Que dois ou mais adultos organizem a sua vida como quiserem, é algo que se deve tolerar, ao abrigo da liberdade individual e do respeito pela vida privada pessoal e colectiva. Mas não é admissível que arrastem filhos menores para um tipo de vivência que compromete seriamente o equilíbrio emocional e a realização pessoal destes. Se ser mulher é importante e ser homem o não é menos, porquê privar o menor da referência feminina, ou masculina, se ambas são igualmente necessárias para o seu são desenvolvimento?
Se a adopção está pensada, na lei, em função do bem do menor, e não para satisfazer o capricho do parceiro de um seu progenitor, é evidente que deve ser dada ao filho órfão, ou com pais ausentes ou incapazes, a possibilidade de ser acolhido por uma família natural, ou seja, um pai e uma mãe, como Deus e a natureza mandam. Se o menor for só órfão de pai, ou de mãe, deve-se dar à mulher do pai, ou ao marido da mãe, a possibilidade de acolher o filho do cônjuge, como madrasta e padrasto, respectivamente. Mas, para isso, não é necessário criar nenhum novo conceito, nem duplicar as noções de pai e mãe, até porque, como se costuma dizer, pai e mãe há só um, os que se têm e mais nenhum.
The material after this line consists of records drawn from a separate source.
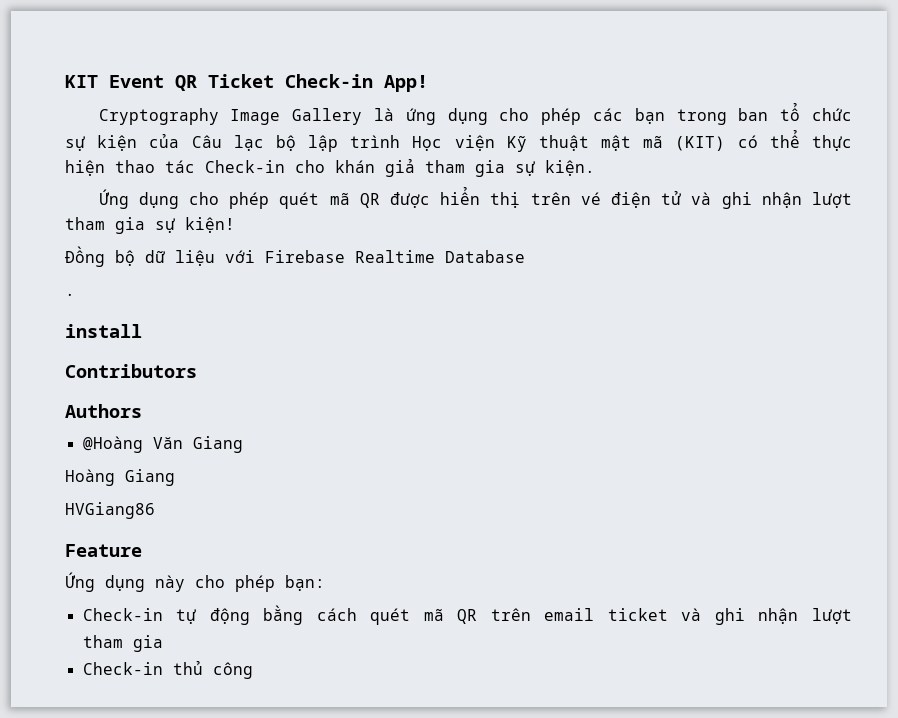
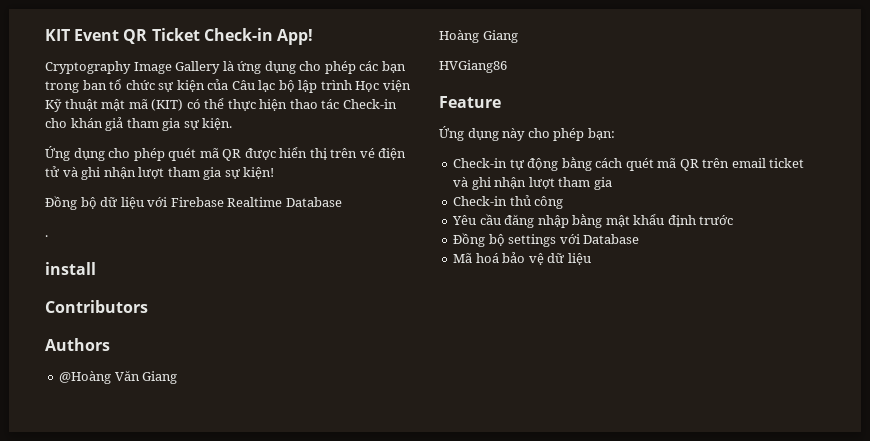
+ Yêu cầu đăng nhập bằng mật khẩu định trước
+ Đồng bộ settings với Database
+ Mã hoá bảo vệ dữ liệu

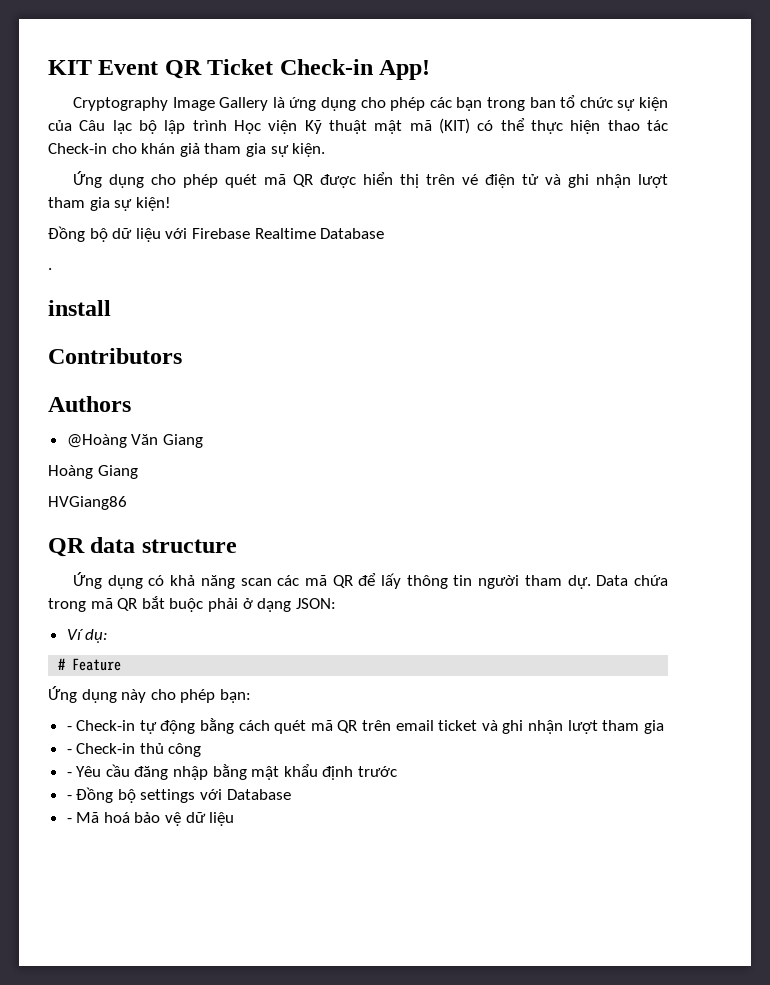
- Feature
+ QR data structure
+ Ứng dụng có khả năng scan các mã QR để lấy thông tin người tham dự. Data chứa trong mã QR bắt buộc phải ở dạng JSON:
+ Ví dụ:
+ # Feature
- Check-in tự động bằng cách quét mã QR trên email ticket và ghi nhận lượt tham gia
+ - Check-in tự động bằng cách quét mã QR trên email ticket và ghi nhận lượt tham gia
- Check-in thủ công
+ - Check-in thủ công
- Yêu cầu đăng nhập bằng mật khẩu định trước
+ - Yêu cầu đăng nhập bằng mật khẩu định trước
- Đồng bộ settings với Database
+ - Đồng bộ settings với Database
- Mã hoá bảo vệ dữ liệu
+ - Mã hoá bảo vệ dữ liệu

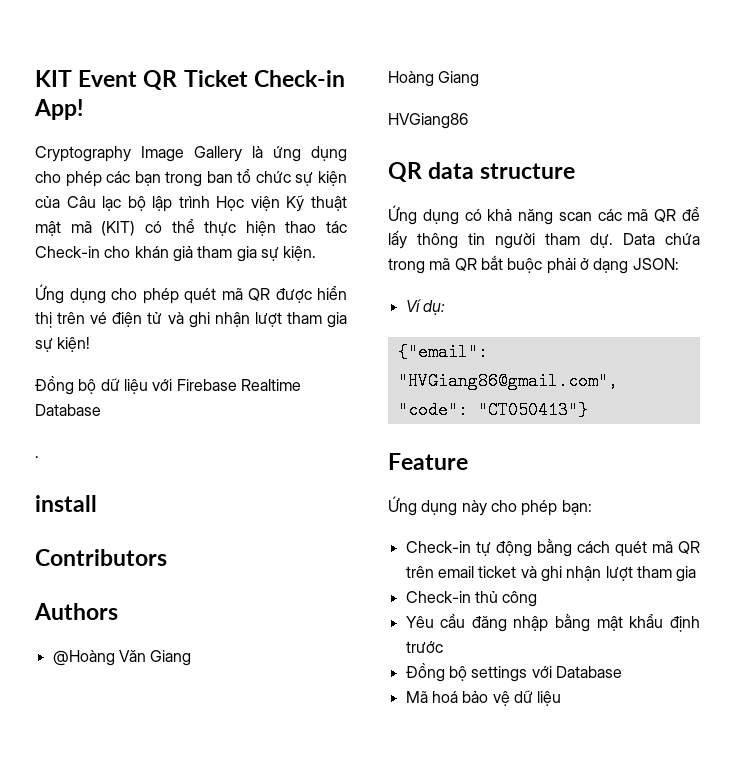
- # Feature
+ {"email": "HVGiang86@gmail.com", "code": "CT050413"}
+ Feature
- - Check-in tự động bằng cách quét mã QR trên email ticket và ghi nhận lượt tham gia
+ Check-in tự động bằng cách quét mã QR trên email ticket và ghi nhận lượt tham gia
- - Check-in thủ công
+ Check-in thủ công
- - Yêu cầu đăng nhập bằng mật khẩu định trước
+ Yêu cầu đăng nhập bằng mật khẩu định trước
- - Đồng bộ settings với Database
+ Đồng bộ settings với Database
- - Mã hoá bảo vệ dữ liệu
+ Mã hoá bảo vệ dữ liệu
É falso e absurdo que o "marido", ou amigo, do pai, também seja pai, ou que, a "mulher", ou companheira, da mãe, seja mãe também! Se a paternidade e a maternidade se desvinculam legalmente dos correspondentes conceitos genéticos, por que razão não dar a liberdade de ter por "irmãos" filhos de outros pais, que não os próprios, ou de ter como "avós" quem não sejam os pais dos pais biológicos ou adoptivos?! Confesso que me dava um jeitão ser único "neto" de um "avô" milionário sem geração... (…)
O nosso Parlamento, cuja legitimidade moral é escassa e cuja representatividade política é duvidosa, ousou explorar a inércia da sociedade civil, que foi surpreendida com o facto consumado.
É pena que aqueles a quem cumpre especialmente a salvaguarda dos valores éticos - os cidadãos, as famílias, as religiões, as instituições de solidariedade social, etc. - não tenham tido capacidade de resposta. É pena que, em Portugal, ao que parece, ninguém dê a cara pelas crianças desprotegidas e pelo seu direito fundamental de viver no seio de uma família constituída por um pai e uma mãe, originais ou adoptivos. É por isto também que esta vitória pírrica, que aos órfãos tanto ofende e prejudica, é uma derrota para todos nós.